It is perhaps a testament to the enduring power of the titular British artist’s oeuvre that, even at a substantial 272 pages, Helen Chadwick: Life Pleasures still feels as if it is only scratching the surface of her work and life. Though critically celebrated during her lifetime, Chadwick gradually fell out of the contemporary discourse after her death in 1996; this publication coincides with her first major retrospective exhibition in more than 25 years, originating at the Hepworth Wakefield.
Chadwick was only 42 when she died unexpectedly, yet she had already built a compelling body of work and became one of the first women to be nominated for the Turner Prize. As a teacher, she was an important influence on the Young British Artists of the late 1980s, including her students Tracey Emin, Anya Gallaccio, and Sarah Lucas. Chadwick exhibited consistently throughout her career; her acclaimed 1994 exhibition Effluvia at the Serpentine Galleries broke the institution’s visitor record and brought international recognition, and a 1995 solo show at New York’s Museum of Modern Art led to invitations for 10 other exhibitions across the world.
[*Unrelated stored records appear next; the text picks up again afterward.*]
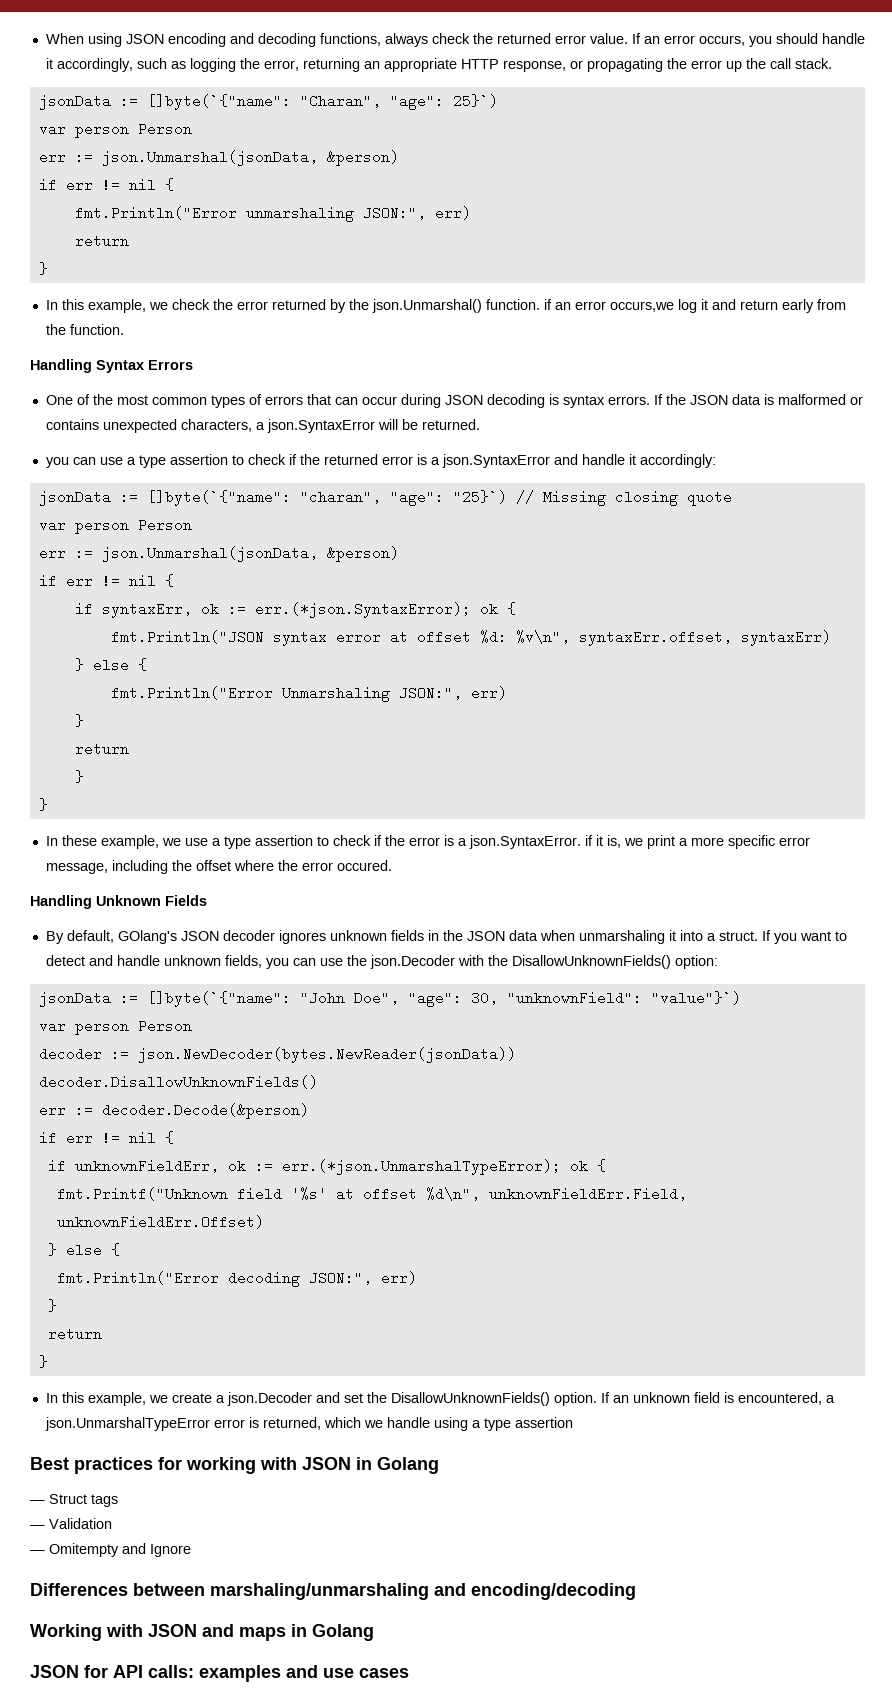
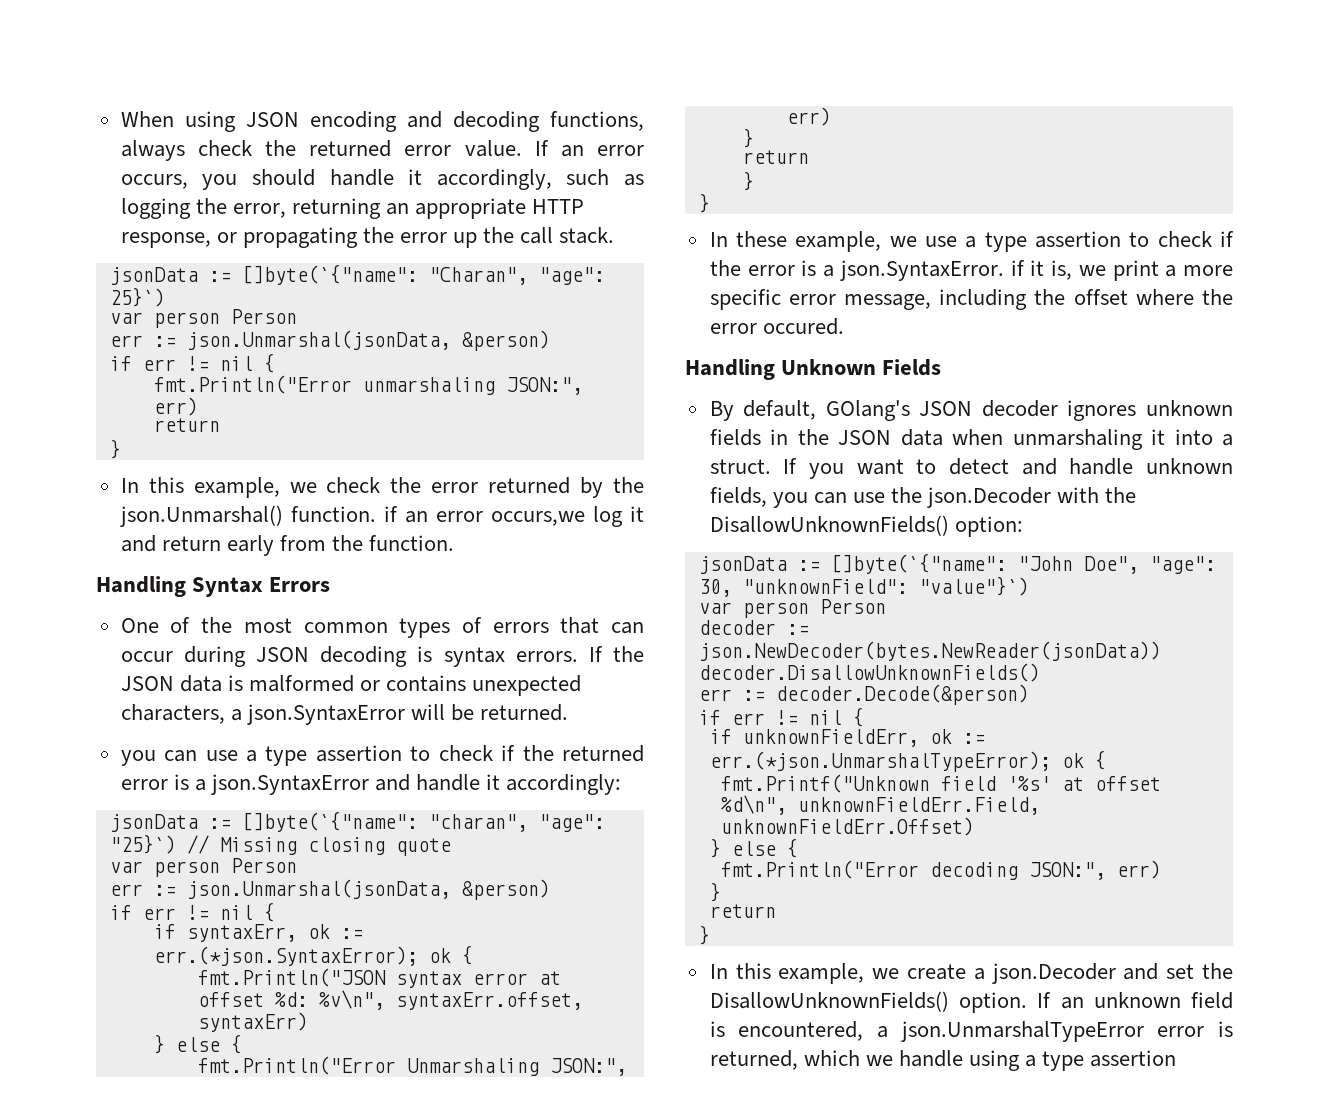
- Best practices for working with JSON in Golang
- — Struct tags
- — Validation
- — Omitempty and Ignore
- Differences between marshaling/unmarshaling and encoding/decoding
- Working with JSON and maps in Golang
- JSON for API calls: examples and use cases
Reading Life Pleasures was, for me, a delightful reencounter with works that transgress the boundaries of traditional materials. Chadwick deftly employed the organic and mundane — raw meat, rotting vegetables, pig intestines, human hair, dead fish, bubble bath, and bubbling chocolate — to confound our notions of desire and disgust and challenge the primacy of sight over our other senses. While such material adventurousness no longer shocks, contemporary conversations seem to have developed a collective amnesia for one of its foremost pioneers.

“Her art was mischievously unruly and luxuriously disruptive,” Laura Smith, director of collection and exhibitions at the Hepworth Wakefield and editor of the book, notes in her survey of Chadwick’s output through the decades. “Her endeavor was to stimulate an individual’s intuitive, involuntary reactions and sensations as a way of destabilizing the conditioned and constructed aspects of contemporary culture around sex, gender, death, beauty, class and power.”
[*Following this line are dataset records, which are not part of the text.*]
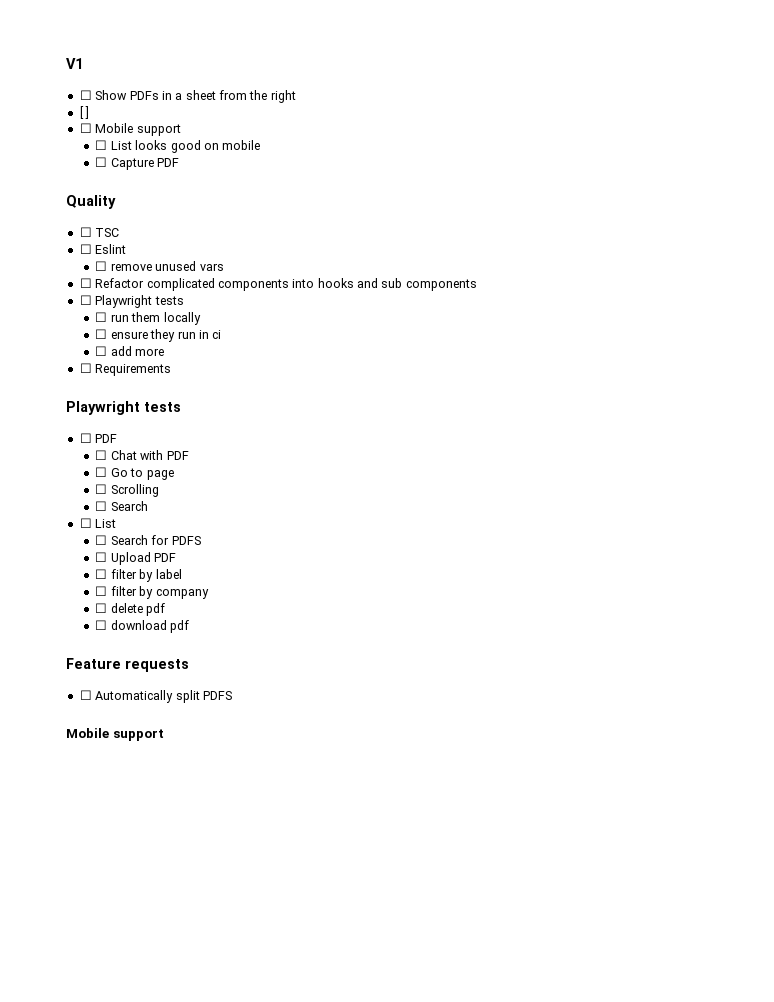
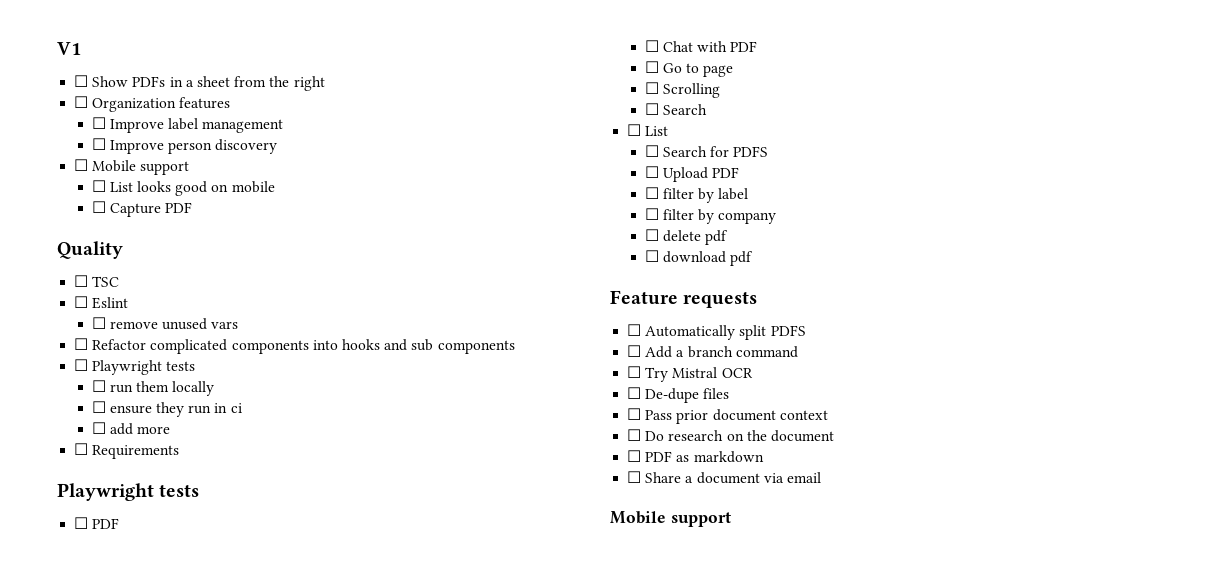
- [ ]
+ ☐ Organization features
+ ☐ Improve label management
+ ☐ Improve person discovery
+ ☐ Add a branch command
+ ☐ Try Mistral OCR
+ ☐ De-dupe files
+ ☐ Pass prior document context
+ ☐ Do research on the document
+ ☐ PDF as markdown
+ ☐ Share a document via email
Smith’s essay traces the evolution of Chadwick’s practice, beginning with student exhibitions at Brighton Polytechnic and her 1977 master’s thesis show, In The Kitchen — in which Chadwick and several female classmates performed in the nude, covered partially by handmade sculptures resembling kitchen appliances. She chronicles Chadwick’s first major solo exhibition, Of Mutability at the Institute of Contemporary Arts in London in 1986 and what is arguably her most famous work: “Piss Flowers” (1991–92), painted bronze sculptures cast from the mounds of compacted snow onto which Chadwick and her husband, David Notarius, had urinated.
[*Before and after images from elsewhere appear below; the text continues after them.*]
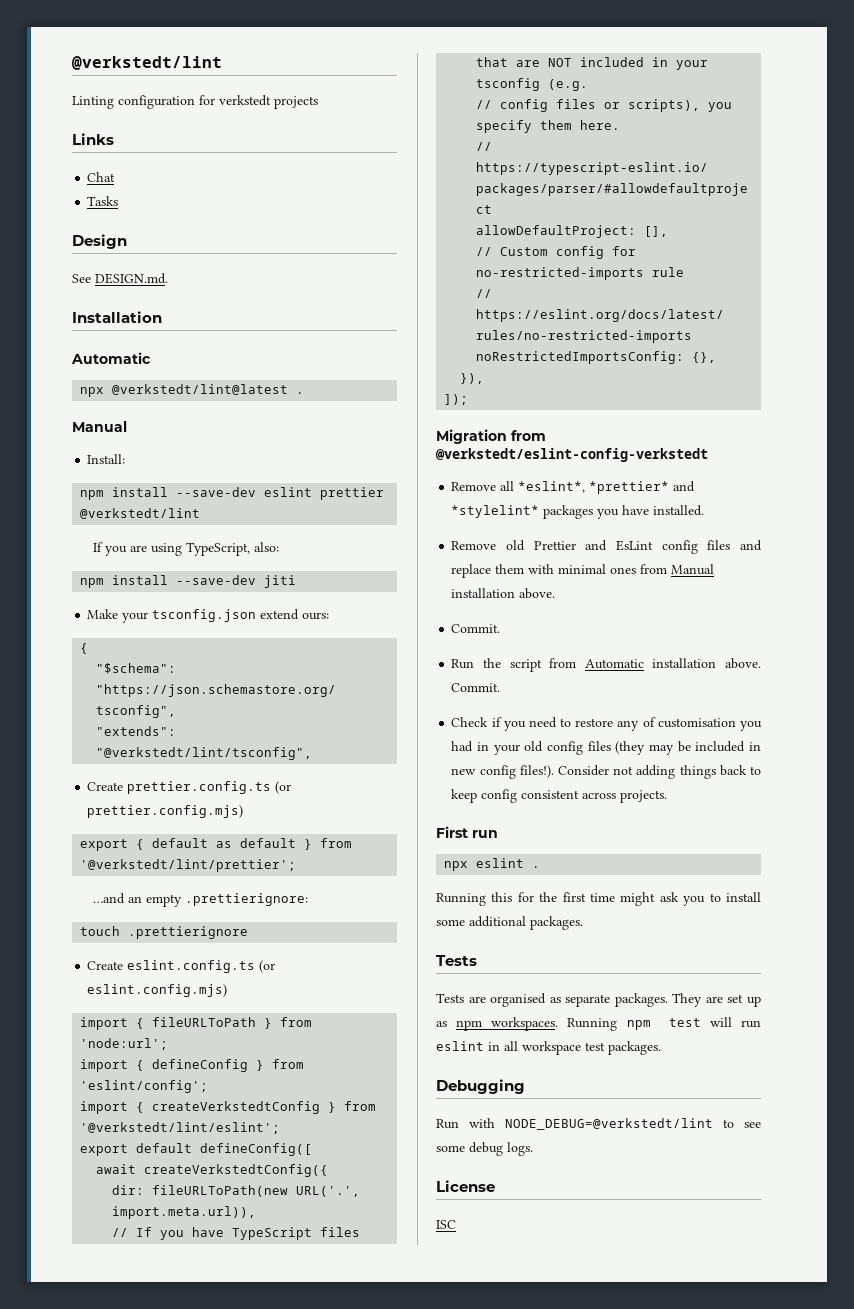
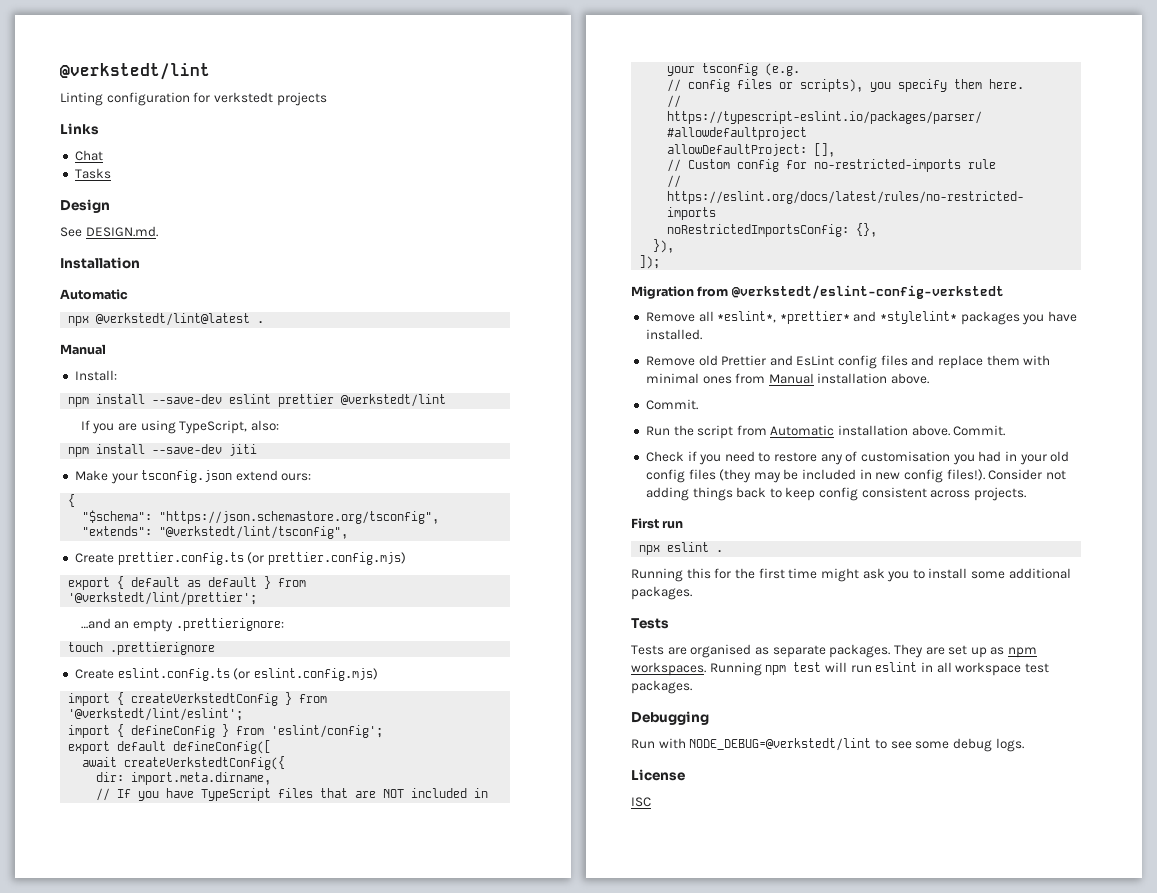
- import { fileURLToPath } from 'node:url';
+ import { createVerkstedtConfig } from '@verkstedt/lint/eslint';
- import { createVerkstedtConfig } from '@verkstedt/lint/eslint';
- dir: fileURLToPath(new URL('.', import.meta.url)),
+ dir: import.meta.dirname,

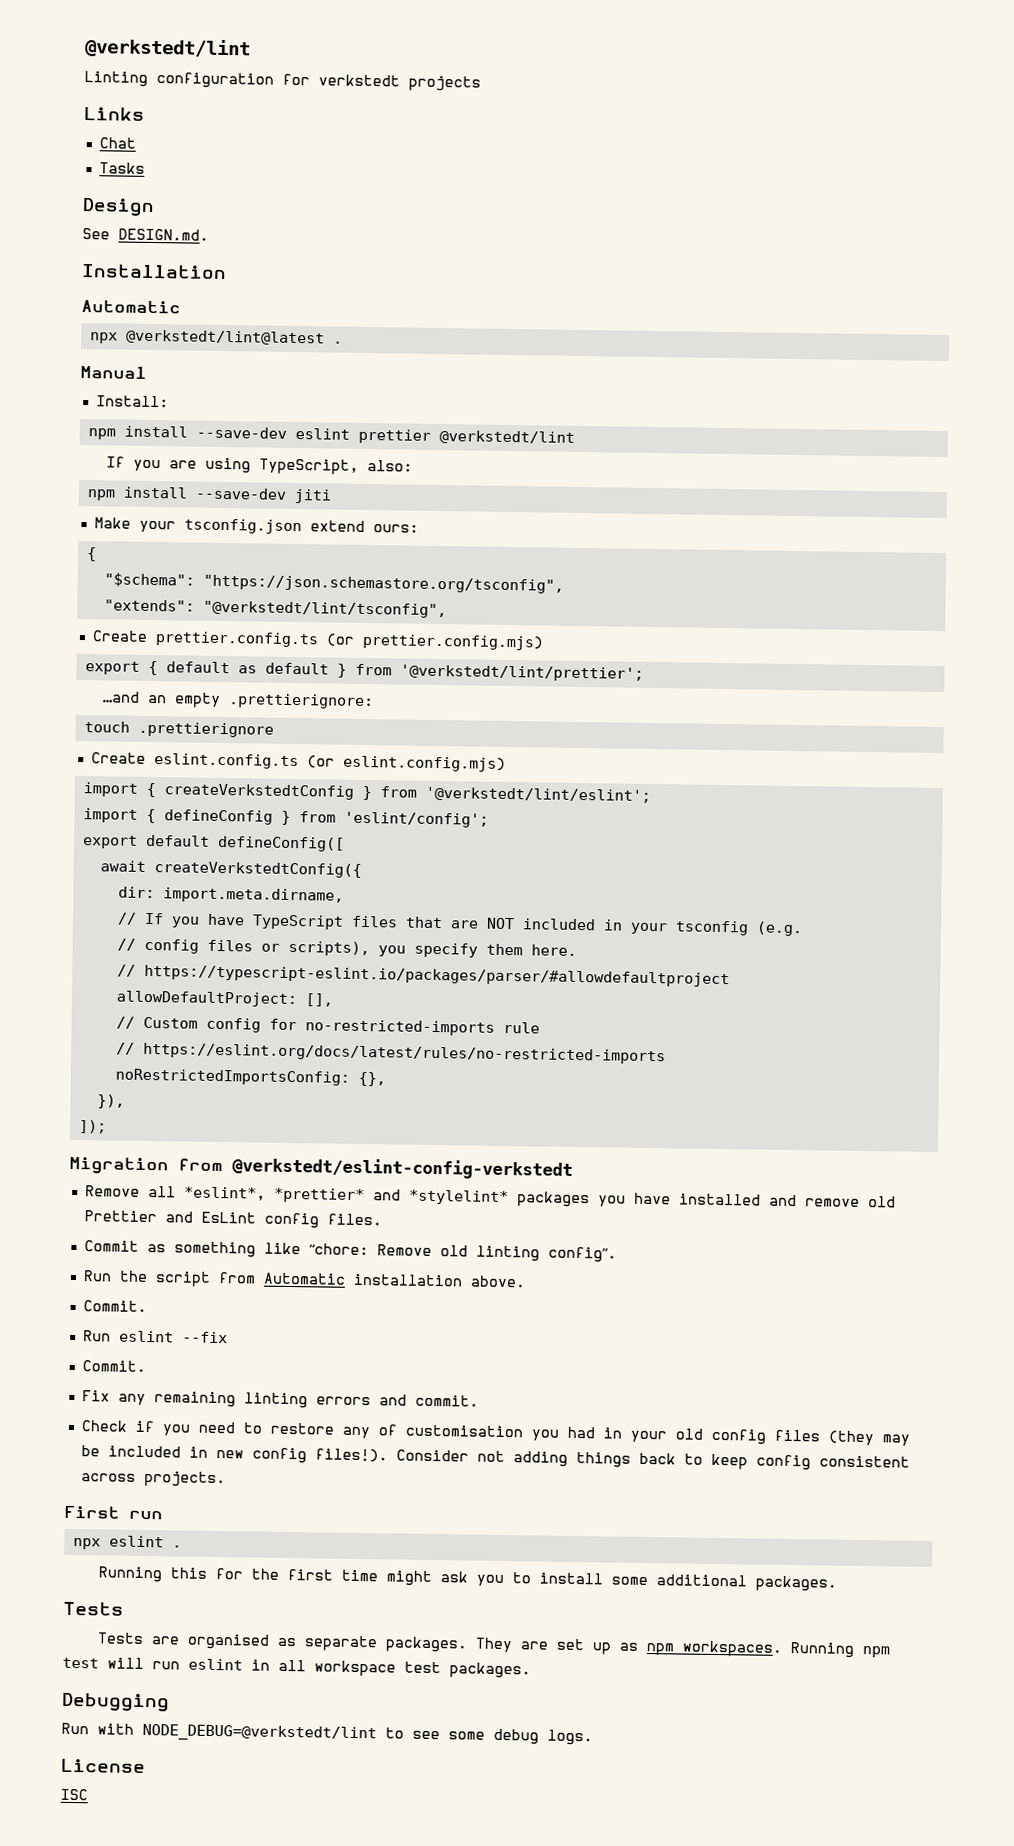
- Remove all *eslint*, *prettier* and *stylelint* packages you have installed.
- Remove old Prettier and EsLint config files and replace them with minimal ones from Manual installation above.
- Commit.
+ Remove all *eslint*, *prettier* and *stylelint* packages you have installed and remove old Prettier and EsLint config files.
+ Commit as something like “chore: Remove old linting config”.
- Run the script from Automatic installation above. Commit.
+ Run the script from Automatic installation above.
+ Commit.
+ Run eslint --fix
+ Commit.
+ Fix any remaining linting errors and commit.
Other contributions in Life Pleasures offer deeper analysis of key aspects of Chadwick’s work or biography. Philomena Epps takes a critical look at the role of desire, sexuality, the fetish object, and the erotic; Maria Christoforidou sheds light on the Hellenic influences in Chadwick’s work (the artist’s mother was a refugee from Athens and Chadwick later bought a small cottage in the Greek Peloponnese); and Katrin Bucher Trantow, Kunsthaus Graz chief curator, focuses on the artist’s use of flowers to disrupt cultural gender norms. While the essays sometimes overlap in the works they discuss, each contains the gift of a new perspective, much like how Chadwick prodded audiences to reconsider social constructs so pervasive as to be invisible. Decades before transgender and nonbinary people would become the targets of mainstream political attacks across the world, Chadwick was not only affirming the fluidity of gender, but also refuting rigid categorization and thinking of any type.
These commentaries are rounded out by Smith’s conversations with Notarius and Louisa Buck, an arts writer and friend of the artist who explains that Chadwick “was an intellectual Titan, she really had an incredible reach, an extraordinary brain and vast knowledge across science, art, popular culture — and when you were with her, this just bubbled up.”
Brief remembrances by nine of Chadwick’s students, friends, and collaborators provide moving testimony to both her warmth and intellect, while Chadwick’s own poem, “Piss Posy,” written in 1992 as a companion to “Piss Flowers,” offers a glimpse of her delightfully libidinous side.
The book’s inclusion of several sketches from her journals and contact prints, while illuminating, only stimulates the desire for more — to know more intimately this artist who, as Smith writes, “has been described variously as wicked, raunchy, funny, clever, fierce, brilliant, tough, confronting, provocative, meticulous, a genius, ahead of her time.”

Helen Chadwick: Life Pleasures (2025), edited by Laura Smith, is published by Thames and Hudson and available online and through independent booksellers.